I have a force and need to find the potential, but I'm stuch at a point. Any ideas how to integrate this: $$\frac{(r')^2 - 2 (r'') r}{r^2}$$

2. Mar 4, 2006

### vaishakh

what are r' and r''?

3. Mar 4, 2006

### benorin

Likely unknown functions of an independent variable, say t,

something close is

$$\left( -\frac{r^{\prime}}{r}\right) ^{\prime} = \frac{(r^{\prime})^2-r^{\prime\prime}r}{r^2}$$

but this leaves the term $$-\frac{r^{\prime\prime}}{r}$$ unaccounted for

also close is

$$\left( -\frac{(r^{\prime})^2}{r}\right) ^{\prime} = r^{\prime}\frac{(r^{\prime})^2-2r^{\prime\prime}r}{r^2}$$

but has an extra factor of $$r^{\prime}$$ in it...

Are you sure that is the term to be integrated?

4. Mar 4, 2006

### gulsen

Mathematicians...

Unfortunately, I'm sure this is the force to be integrated. It's a part of an exercise from Classical Mechanics, Goldstein, p32.

5. Mar 8, 2006

### samalkhaiat

[
[/QUOTE]

This is a scalar quantity! Force needs to be represented by a vector field.
You are missing something.

regards

sam

6. Mar 14, 2006

### gulsen

You can put a unit vector $$e_r$$ if you like. But it's so obvious that if we're talking about force, we're talking about a vector. And if you want a more precise definition, r is the distance of the particle to the center of force.

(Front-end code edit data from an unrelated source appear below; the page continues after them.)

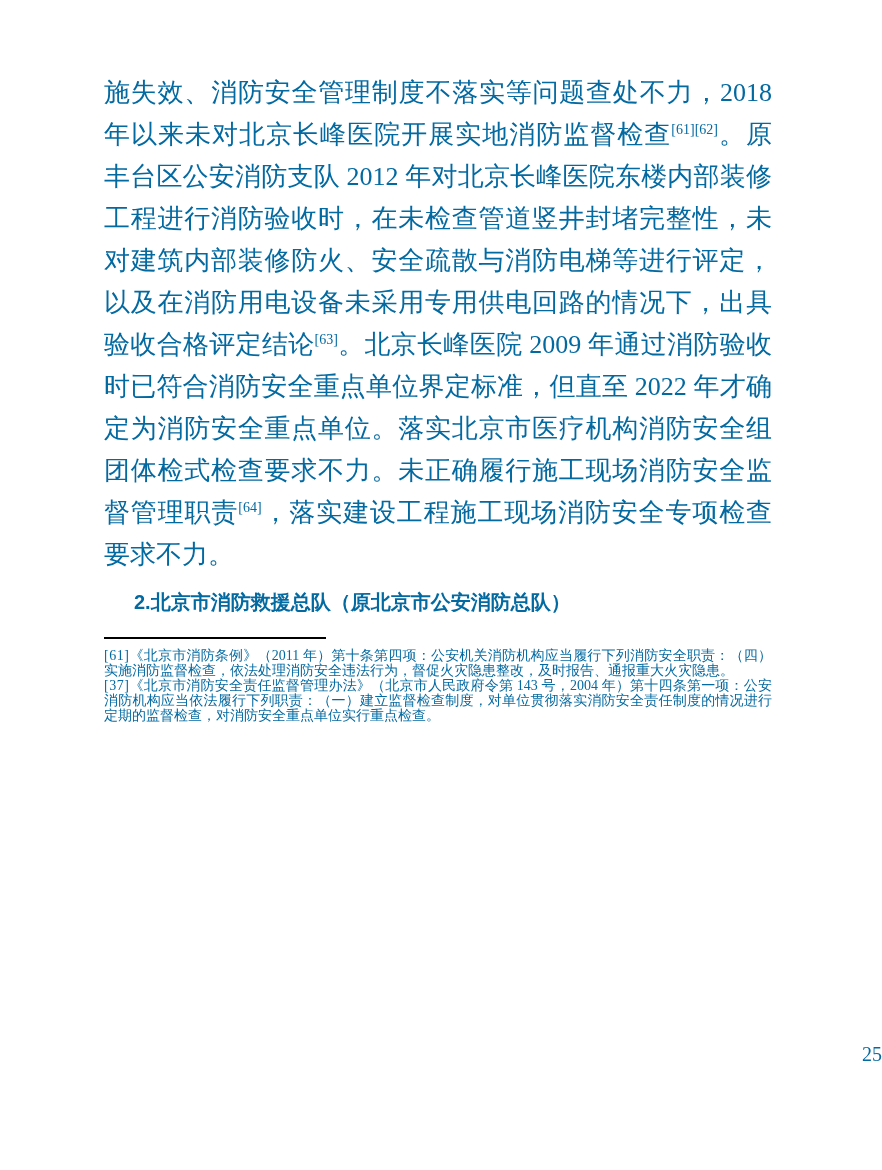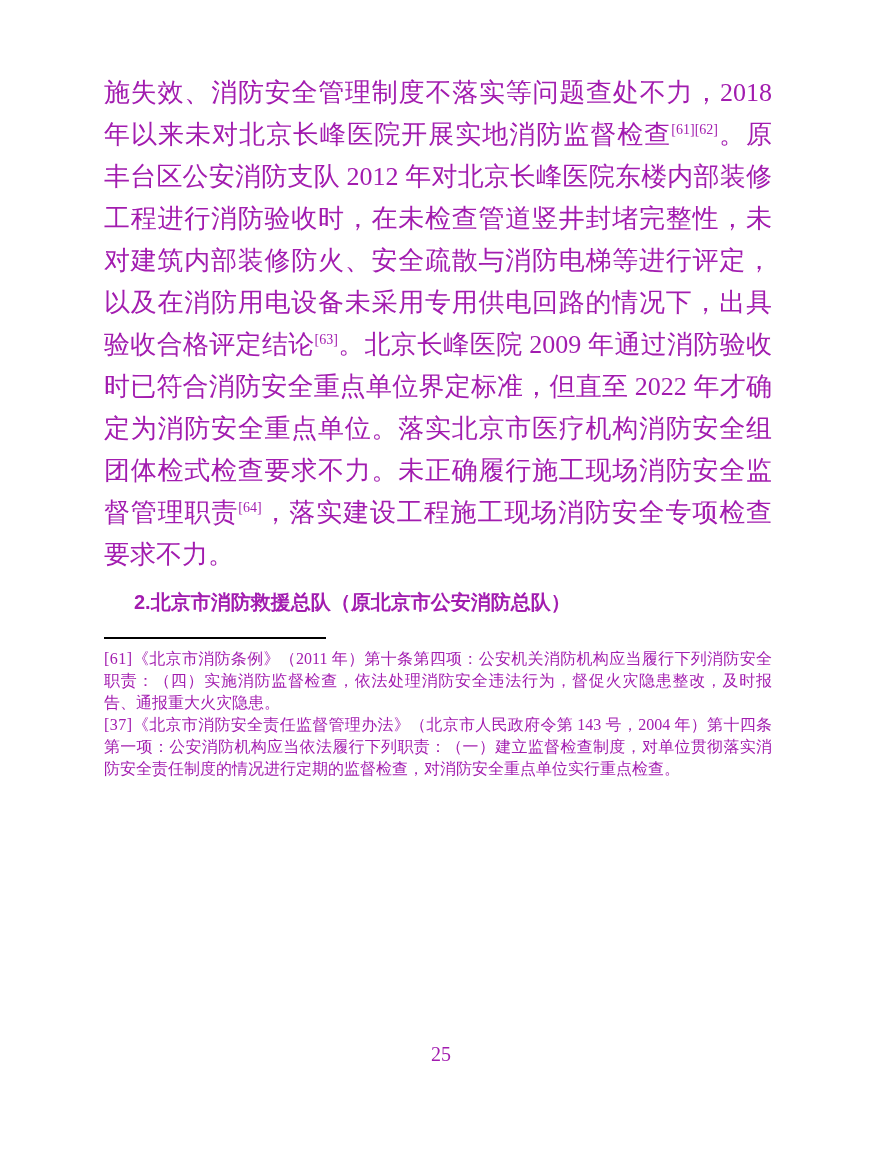"施失效、消防安全管理制度不落实等问题查处不力，2018" .page { color: #a21caf -> #0369a1 }
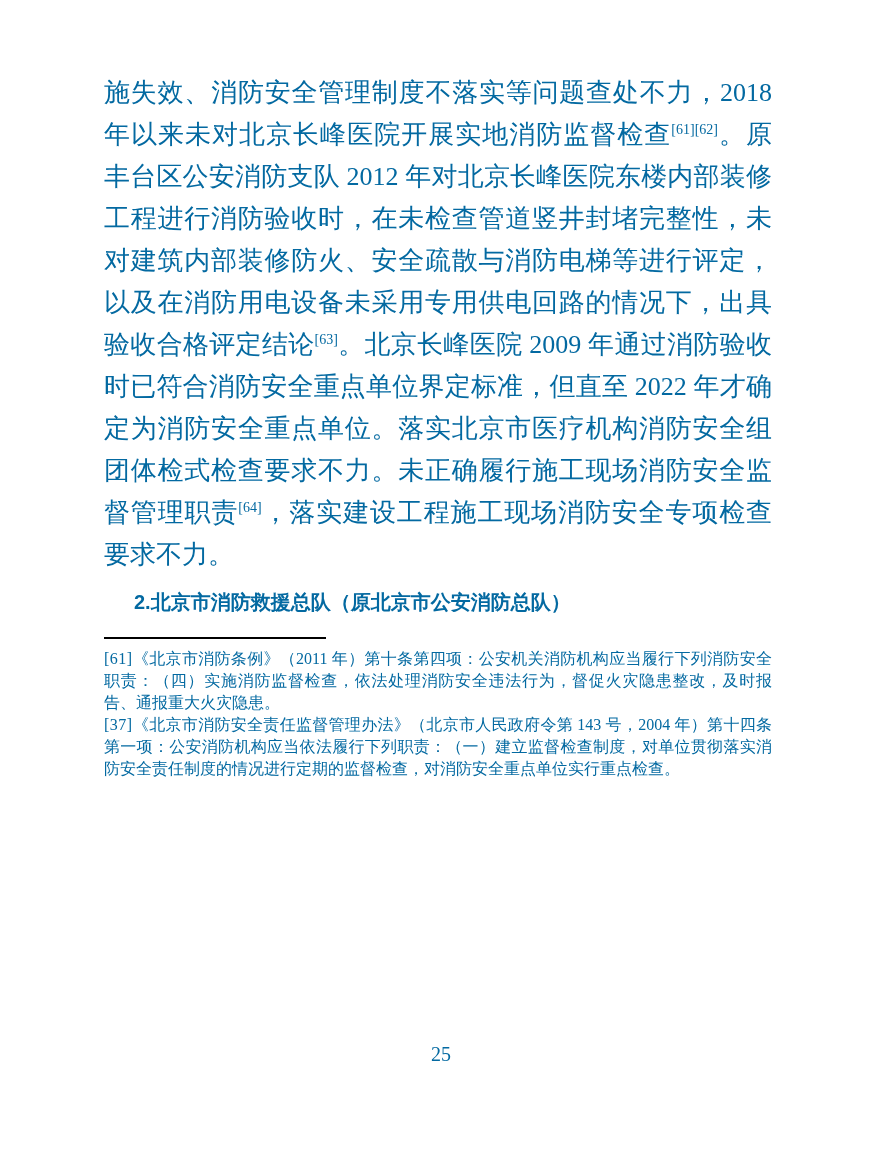"[61]《北京市消防条例》（2011" .footnote { font-size: 16px -> 14px; line-height: 22px -> 15px }
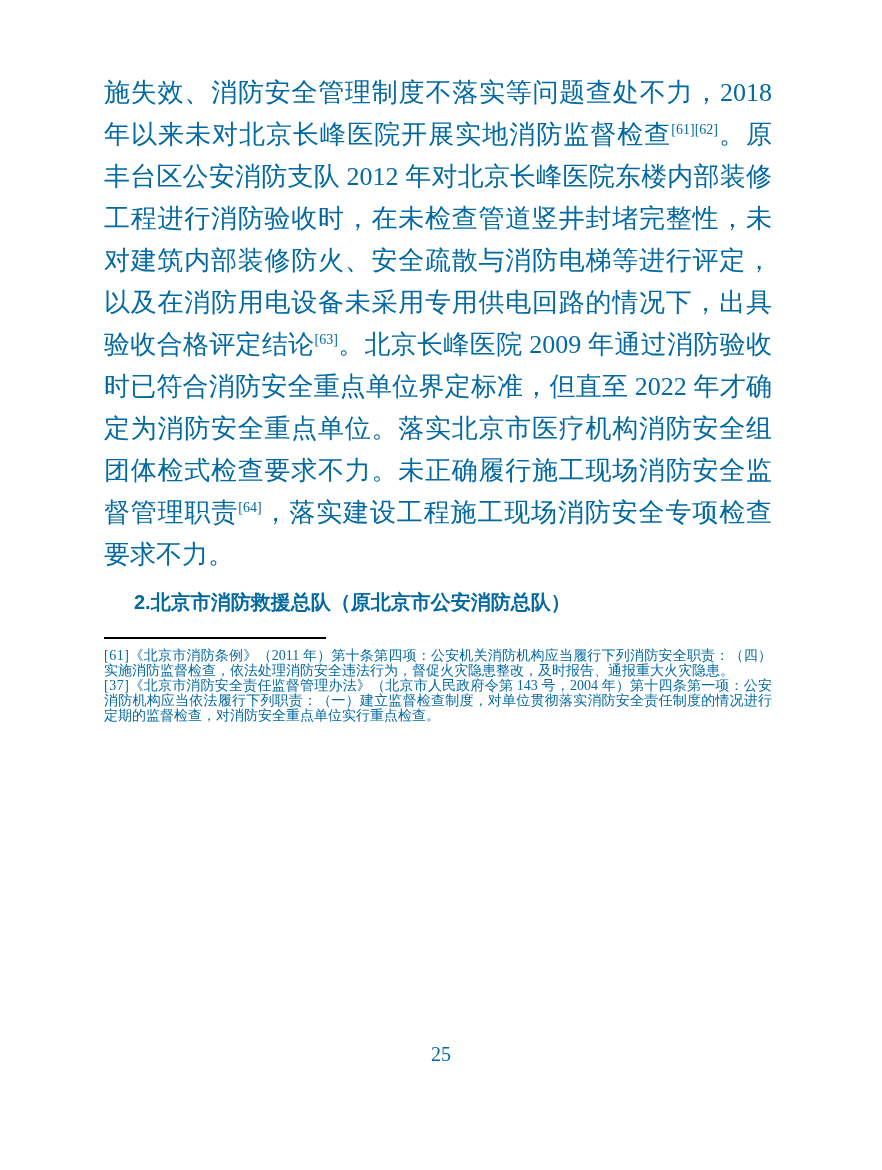"25" .page-number { text-align: center -> right }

Instead of being so pedantic and saying "hey question wrong, question is incomplete, etc", will someone give a correct answer? Such posts have no use.

Last edited: Mar 14, 2006
7. Mar 14, 2006

### George Jones

Staff Emeritus
I think it works out better if you split the given in the question as

$$\frac{1}{r^2} \left( 1 + \frac{\left( r' \right)^{2}}{c^2} \right) - \frac{2}{c^2} \left( \frac{\left( r' \right)^{2}}{r^2} - \frac{r''}{r} \right)$$

However, I am quite tired right now, so I may have made mistakes while doing the problem

Regards,
George

8. Mar 15, 2006

### samalkhaiat

OK, here is a useful post. The potential you are after is;
$$V= \frac{\dot{r}^2}{2r}$$
and you donot have to carry out any integration**. Just try to write your force in the form;

$$F=-\frac{\partial{V}}{\partial{r}} + \frac{d}{dt}(\frac{\partial{V}}{\partial{\dot{r}}})$$

**Two months ago, I created a thread here called "Integrate This". The purpose of the thread was to share with people some of the tricks that I use in solving complicated integrals without going through a messy process of integration. Unfortunately, the thread was locked (I believe) for psychological reasons .Have a look at that thread, you may find some useful mathematical tricks in there.

regards

sam